Grup toplantısında yaptığı konuşamada geçtiğimiz gün Taksim'de düzenlenen ve atılan sloganlar ve açılan pankartlarla tam bir ırkçı gösteriye dönüşen Hocalı protestosunu da savundu. Erdoğan'ın konuşması şu şekilde:

-"26 Şubat 1992'de Hocalı'da 613 masum insan Ermeni saldırganlar tarafından katledildi. Kardeşlerimizi bir kez daha rahmetle yadediyoruz. Azerbaycan'ı bir kez daha dayanışma mesajlarını iletiyoruz. İstanbul'daki mitingde marjinal ve münferit birkaç pankartın olması Hocalı katliamına dair acımızı ve dayanışmamızı gölgelemeye yetmez. Etnik kökenine, inancına bakılmaksızın her bir vatandaş birinci sınıf vatandaştır. Biz Hocalı katliamını unutmayacağız, unutturmayacağız"

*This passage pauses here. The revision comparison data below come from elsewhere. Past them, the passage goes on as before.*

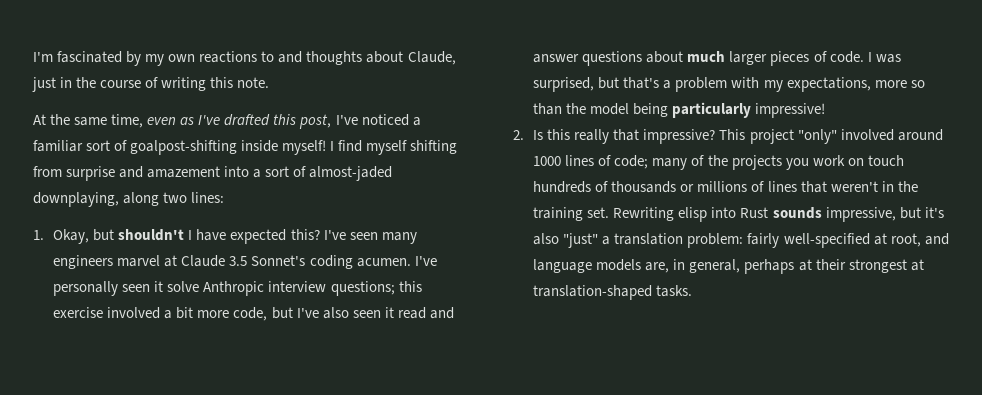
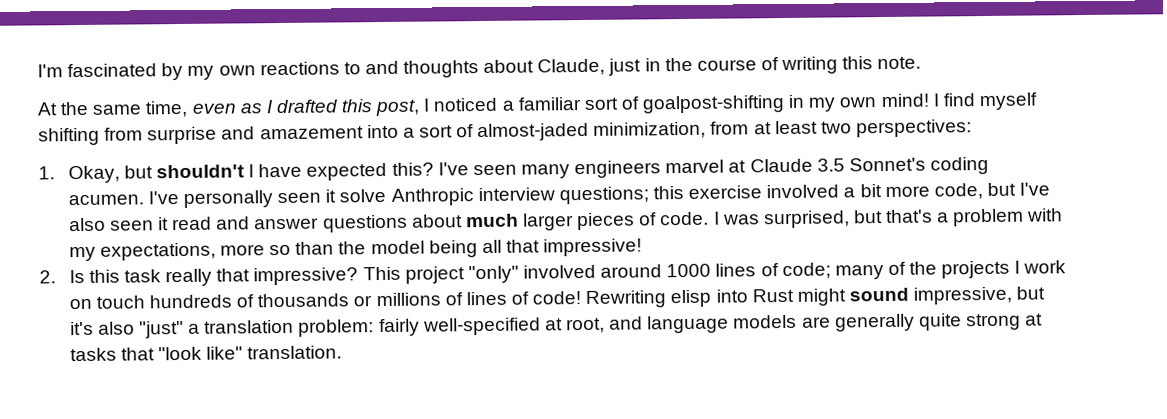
- At the same time, even as I've drafted this post, I've noticed a familiar sort of goalpost-shifting inside myself!
+ At the same time, even as I drafted this post, I noticed a familiar sort of goalpost-shifting in my own mind!
- I find myself shifting from surprise and amazement into a sort of almost-jaded downplaying, along two lines:
+ I find myself shifting from surprise and amazement into a sort of almost-jaded minimization, from at least two perspectives:
- I was surprised, but that's a problem with my expectations, more so than the model being particularly impressive!
+ I was surprised, but that's a problem with my expectations, more so than the model being all that impressive!
- 2. Is this really that impressive?
+ 2. Is this task really that impressive?
- This project "only" involved around 1000 lines of code; many of the projects you work on touch hundreds of thousands or millions of lines that weren't in the training set.
+ This project "only" involved around 1000 lines of code; many of the projects I work on touch hundreds of thousands or millions of lines of code!
- Rewriting elisp into Rust sounds impressive, but it's also "just" a translation problem: fairly well-specified at root, and language models are, in general, perhaps at their strongest at translation-shaped tasks.
+ Rewriting elisp into Rust might sound impressive, but it's also "just" a translation problem: fairly well-specified at root, and language models are generally quite strong at tasks that "look like" translation.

-Uludere Katliamı ile ilgili de konuşan Erdoğan, ""Terör örgütünün maskesi her geçen gün biraz daha düşüyor. Örgüt içinde istismar edilen çocuklar tek tek ortaya dökülüyor. Güvenlik birimlerinin motivasyonunu olumsuz etkileycek her türlü girişim karşısında terör örgütü bizi bulacaktır. Uludere'deki kardeşlerimizi unutmadık. En az onlar kadar acı hadisenin aydınlatılmasını bekliyoruz. Gerek sivil yargı, gerekse askeri yargı iki koldan çalışmayı sürdürüyor. Süreç devam ediyor. Büyük bir hassasiyetle devam ediyor. Komisyon çalışmalarında gizlilik esastır. Önüne gelen konuşma yapamaz. Her komisyonun başkanı olduğu gibi bir de sözcüsü vardır. Baktık ki, birileri hemen bir şeyler kaçırmak için hemen açıklamalar yapmaya, dezenformasyana gitmek gibi bir gayret gördük. Uludere'deki kardeşlerimizle dayanışma amacıyla ilgili bakan arkadaşlarımın eşleriyle bir ziyareti olacak. Oradaki alilelerle biraraya gelecekler. Kendilerini kardeşlerimiz yalnız hissetmesinler" dedi.